Pois bem, em 1985, havia uma cerimônia no Palácio do Planalto, todas às sextas-feiras, por volta das 18h, de descida da rampa. O presidente descia a rampa como sinalização de se aproximar do povo. Lembro de ter ido até a Praça dos Três Poderes com outros colegas, uma delegação de estudantes de Comunicação, e de testemunhar a descida do ex-presidente José Sarney da rampa. Embarcou no veículo oficial, passou a uns 15 metros de mim e acenou para as pessoas que estavam à frente do palácio. Eram comuns os protestos e as manifestações naquela época. Manifestações democráticas, claro, e o clima pesou um pouco na passagem de Sarney. Mas tudo dentro da ordem.

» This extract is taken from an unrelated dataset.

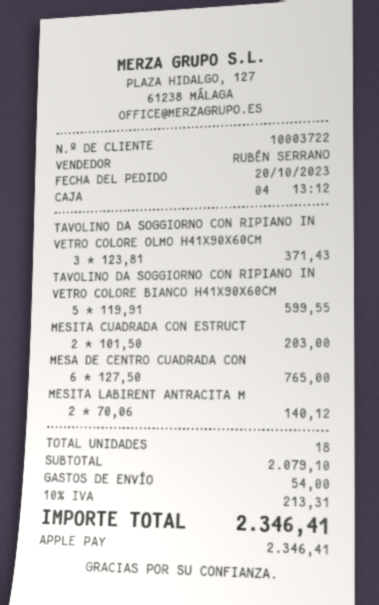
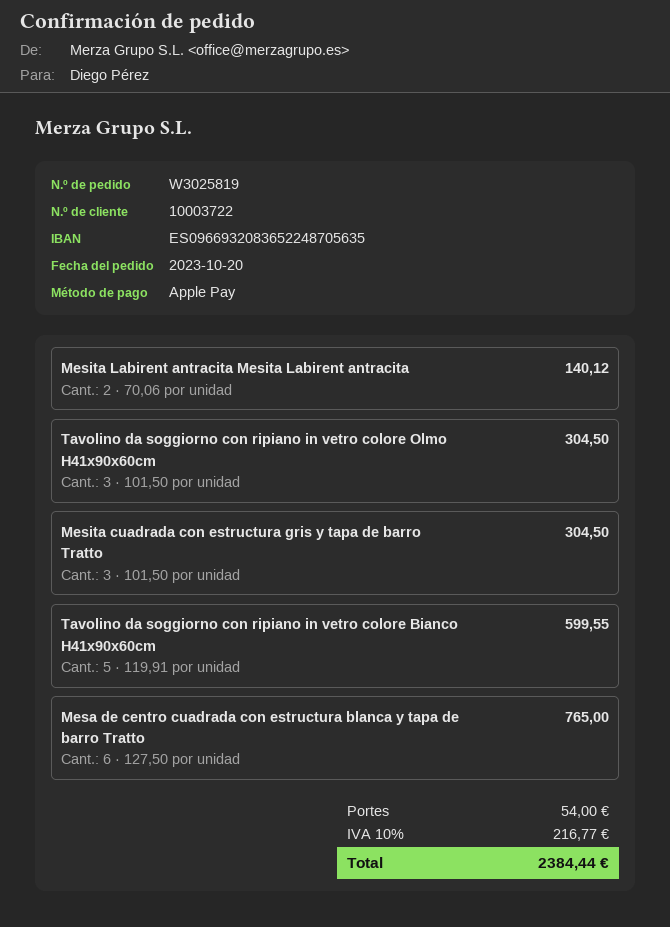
TAVOLINO DA SOGGIORNO CON RIPIANO IN VETRO COLORE OLMO H41X90X60CM: 3 x 123.81 = 371.43 -> 3 x 101.50 = 304.50
MESITA CUADRADA CON ESTRUCT: 2 x 101.50 = 203.00 -> 3 x 101.50 = 304.50
tax: 10% = 213.31 -> 10% = 216.77
total: 2346.41 -> 2384.44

Havia faixas estendidas, e uma delas guardo na memória até hoje: “Sei lá, Sarney. Mil coisas!” Era uma forma irreverente de expressar as angústias da população, tantas eram as demandas. Foi dado o recado: “Mil coisas, Sarney.” Foco nas demandas. A democracia, ninguém que foi ao Planalto naquele dia, e naqueles dias, pensou em ameaçar, recém saído que estava o Brasil de uma sucessão de governos militares. Dizia-se que era o início da redemocratização. Sarney seguiu seu rumo e ninguém atacou o Planalto. Bem diferente do recado dado por quem foi a Brasília em 8 de janeiro, na forma, no conteúdo, nos protagonistas, sem nenhum apreço pela democracia. Hoje, 37 anos depois, é preciso cerrar fileiras na defesa da democracia. Quem diria! Que retrocesso.